┏━━

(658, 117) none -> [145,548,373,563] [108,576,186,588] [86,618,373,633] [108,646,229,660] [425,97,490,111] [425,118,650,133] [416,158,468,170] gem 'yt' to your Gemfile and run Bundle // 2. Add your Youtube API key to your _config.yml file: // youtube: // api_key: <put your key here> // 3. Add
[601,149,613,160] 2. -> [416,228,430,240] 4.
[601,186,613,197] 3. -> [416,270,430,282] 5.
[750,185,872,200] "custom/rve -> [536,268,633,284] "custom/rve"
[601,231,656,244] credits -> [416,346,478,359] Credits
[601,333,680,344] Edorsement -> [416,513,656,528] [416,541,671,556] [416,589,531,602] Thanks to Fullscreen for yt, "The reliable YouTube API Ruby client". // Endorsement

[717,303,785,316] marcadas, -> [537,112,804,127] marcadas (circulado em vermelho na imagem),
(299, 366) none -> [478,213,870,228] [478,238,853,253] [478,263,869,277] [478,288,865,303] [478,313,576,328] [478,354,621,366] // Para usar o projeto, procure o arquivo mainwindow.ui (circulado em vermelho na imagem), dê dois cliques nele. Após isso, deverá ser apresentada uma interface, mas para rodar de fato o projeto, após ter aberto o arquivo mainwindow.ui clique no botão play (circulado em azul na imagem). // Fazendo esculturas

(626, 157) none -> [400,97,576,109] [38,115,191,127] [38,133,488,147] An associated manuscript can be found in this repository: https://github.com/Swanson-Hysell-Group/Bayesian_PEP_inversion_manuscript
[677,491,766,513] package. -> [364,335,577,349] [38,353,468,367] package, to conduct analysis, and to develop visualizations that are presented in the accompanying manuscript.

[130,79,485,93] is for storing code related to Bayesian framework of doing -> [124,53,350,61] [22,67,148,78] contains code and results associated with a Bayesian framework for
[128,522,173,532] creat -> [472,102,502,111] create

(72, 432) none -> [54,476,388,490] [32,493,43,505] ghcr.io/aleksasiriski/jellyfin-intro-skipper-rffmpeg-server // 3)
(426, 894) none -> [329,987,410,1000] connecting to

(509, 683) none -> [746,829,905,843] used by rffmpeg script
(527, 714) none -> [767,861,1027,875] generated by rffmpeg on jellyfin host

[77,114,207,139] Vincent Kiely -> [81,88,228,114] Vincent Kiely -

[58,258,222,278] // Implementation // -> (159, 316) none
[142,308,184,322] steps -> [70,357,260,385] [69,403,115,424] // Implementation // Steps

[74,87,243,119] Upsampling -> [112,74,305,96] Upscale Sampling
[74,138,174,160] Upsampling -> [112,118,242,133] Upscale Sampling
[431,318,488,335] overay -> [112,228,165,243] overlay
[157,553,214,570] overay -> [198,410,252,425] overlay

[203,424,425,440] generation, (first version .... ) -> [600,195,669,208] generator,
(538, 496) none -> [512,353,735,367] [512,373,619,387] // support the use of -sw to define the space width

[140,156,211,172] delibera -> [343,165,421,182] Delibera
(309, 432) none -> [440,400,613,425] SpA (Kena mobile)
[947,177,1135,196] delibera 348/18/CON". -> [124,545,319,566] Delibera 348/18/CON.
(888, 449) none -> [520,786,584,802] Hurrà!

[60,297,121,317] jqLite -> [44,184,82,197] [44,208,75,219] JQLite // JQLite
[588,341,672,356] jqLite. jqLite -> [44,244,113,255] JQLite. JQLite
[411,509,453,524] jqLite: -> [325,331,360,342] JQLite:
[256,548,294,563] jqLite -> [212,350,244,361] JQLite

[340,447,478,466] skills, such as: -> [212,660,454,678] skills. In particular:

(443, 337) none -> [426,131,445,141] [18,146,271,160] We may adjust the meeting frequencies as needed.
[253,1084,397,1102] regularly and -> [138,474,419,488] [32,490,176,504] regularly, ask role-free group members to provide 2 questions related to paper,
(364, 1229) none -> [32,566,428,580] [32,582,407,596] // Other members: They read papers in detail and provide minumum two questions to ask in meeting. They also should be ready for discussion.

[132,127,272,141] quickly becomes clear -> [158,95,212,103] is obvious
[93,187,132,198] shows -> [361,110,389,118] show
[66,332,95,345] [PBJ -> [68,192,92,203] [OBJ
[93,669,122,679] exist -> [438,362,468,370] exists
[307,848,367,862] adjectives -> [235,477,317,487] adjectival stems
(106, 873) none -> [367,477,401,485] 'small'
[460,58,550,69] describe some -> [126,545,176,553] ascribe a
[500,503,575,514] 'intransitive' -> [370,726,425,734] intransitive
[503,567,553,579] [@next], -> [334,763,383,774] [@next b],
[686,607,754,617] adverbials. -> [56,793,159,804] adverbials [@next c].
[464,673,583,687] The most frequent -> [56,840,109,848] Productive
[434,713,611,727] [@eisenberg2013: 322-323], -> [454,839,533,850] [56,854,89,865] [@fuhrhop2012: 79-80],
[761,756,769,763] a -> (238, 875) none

┗━━

▶ Your objective
Among the entries above, the lines between the ones containing "[157,553,214,570] overay ->" and "[60,297,121,317] jqLite ->", inclusive, are to be transcribed exactly. No other line is to be given.

▶ Result for this exercise
[157,553,214,570] overay -> [198,410,252,425] overlay

[203,424,425,440] generation, (first version .... ) -> [600,195,669,208] generator,
(538, 496) none -> [512,353,735,367] [512,373,619,387] // support the use of -sw to define the space width

[140,156,211,172] delibera -> [343,165,421,182] Delibera
(309, 432) none -> [440,400,613,425] SpA (Kena mobile)
[947,177,1135,196] delibera 348/18/CON". -> [124,545,319,566] Delibera 348/18/CON.
(888, 449) none -> [520,786,584,802] Hurrà!

[60,297,121,317] jqLite -> [44,184,82,197] [44,208,75,219] JQLite // JQLite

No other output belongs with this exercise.